---- Supplied data

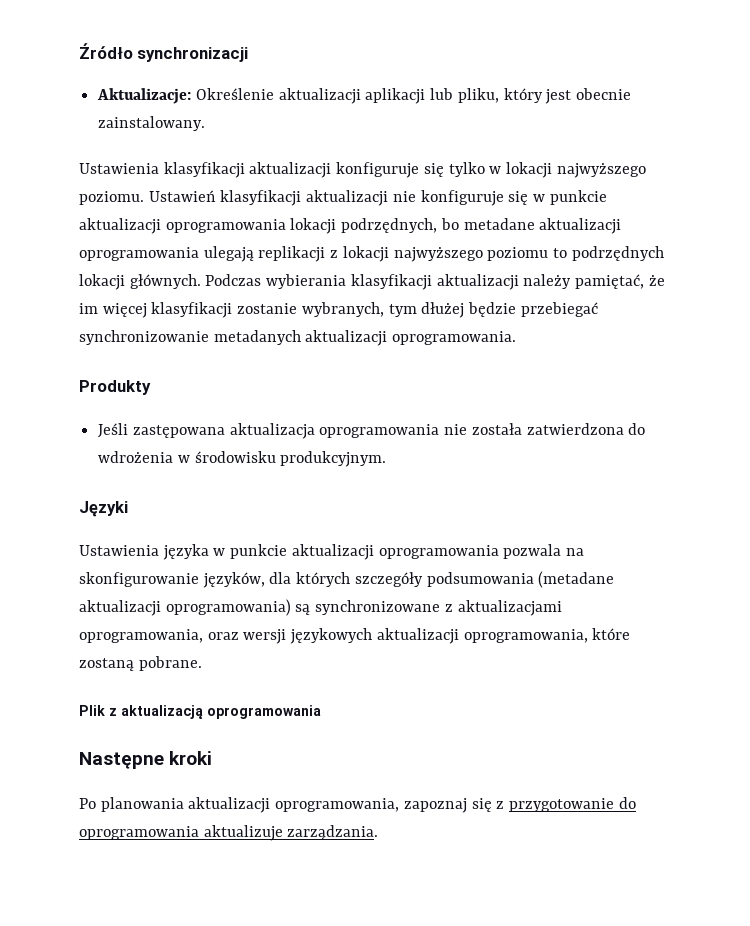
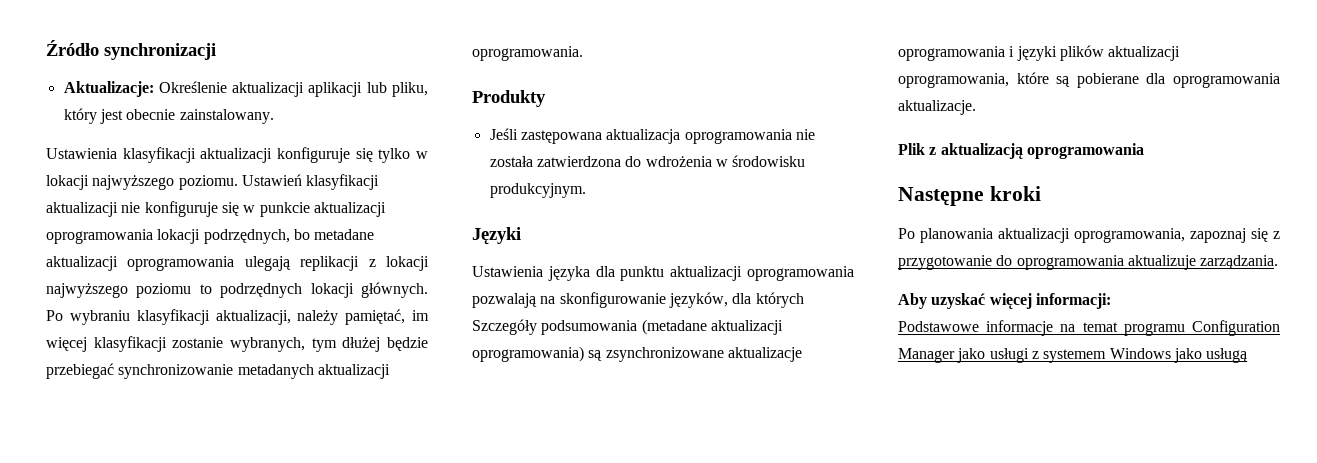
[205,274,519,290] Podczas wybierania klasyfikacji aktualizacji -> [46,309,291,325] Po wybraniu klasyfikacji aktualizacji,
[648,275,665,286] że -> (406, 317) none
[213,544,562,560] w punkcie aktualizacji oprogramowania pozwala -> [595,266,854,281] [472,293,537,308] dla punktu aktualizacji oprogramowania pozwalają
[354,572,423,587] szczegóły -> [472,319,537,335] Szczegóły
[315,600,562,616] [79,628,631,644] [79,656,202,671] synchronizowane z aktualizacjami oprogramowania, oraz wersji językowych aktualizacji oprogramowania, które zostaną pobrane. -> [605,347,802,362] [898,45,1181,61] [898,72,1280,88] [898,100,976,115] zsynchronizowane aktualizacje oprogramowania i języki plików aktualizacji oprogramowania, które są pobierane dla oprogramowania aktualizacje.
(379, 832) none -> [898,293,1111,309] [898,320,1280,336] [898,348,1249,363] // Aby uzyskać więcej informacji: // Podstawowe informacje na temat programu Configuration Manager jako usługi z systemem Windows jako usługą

--------
---- Supplied data

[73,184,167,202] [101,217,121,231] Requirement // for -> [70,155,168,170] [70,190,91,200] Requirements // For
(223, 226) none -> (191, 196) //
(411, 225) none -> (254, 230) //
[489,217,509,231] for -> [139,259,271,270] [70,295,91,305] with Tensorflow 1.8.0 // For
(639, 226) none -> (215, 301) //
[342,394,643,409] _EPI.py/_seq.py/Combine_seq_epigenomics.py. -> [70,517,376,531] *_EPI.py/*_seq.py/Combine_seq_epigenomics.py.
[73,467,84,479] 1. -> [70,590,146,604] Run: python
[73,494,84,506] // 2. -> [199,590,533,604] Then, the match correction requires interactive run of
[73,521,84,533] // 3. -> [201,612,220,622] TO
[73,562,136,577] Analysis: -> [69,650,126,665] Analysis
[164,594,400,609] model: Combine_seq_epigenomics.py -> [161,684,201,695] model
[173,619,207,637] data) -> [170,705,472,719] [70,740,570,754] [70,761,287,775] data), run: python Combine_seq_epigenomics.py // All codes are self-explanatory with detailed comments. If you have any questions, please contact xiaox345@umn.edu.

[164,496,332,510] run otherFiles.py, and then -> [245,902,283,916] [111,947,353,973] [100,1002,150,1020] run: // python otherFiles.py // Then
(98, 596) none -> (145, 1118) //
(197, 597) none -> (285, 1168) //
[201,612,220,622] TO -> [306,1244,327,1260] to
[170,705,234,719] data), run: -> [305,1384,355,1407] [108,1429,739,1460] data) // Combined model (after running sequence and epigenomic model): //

--------

Task description
Find where the line with "[342,394,643,409] _EPI.py/_seq.py/Combine_seq_epigenomics.py. ->" sits in the material above, then copy exactly from it through the line with "[164,594,400,609] model: Combine_seq_epigenomics.py". Add no other line.

Result for this exercise
[342,394,643,409] _EPI.py/_seq.py/Combine_seq_epigenomics.py. -> [70,517,376,531] *_EPI.py/*_seq.py/Combine_seq_epigenomics.py.
[73,467,84,479] 1. -> [70,590,146,604] Run: python
[73,494,84,506] // 2. -> [199,590,533,604] Then, the match correction requires interactive run of
[73,521,84,533] // 3. -> [201,612,220,622] TO
[73,562,136,577] Analysis: -> [69,650,126,665] Analysis
[164,594,400,609] model: Combine_seq_epigenomics.py -> [161,684,201,695] model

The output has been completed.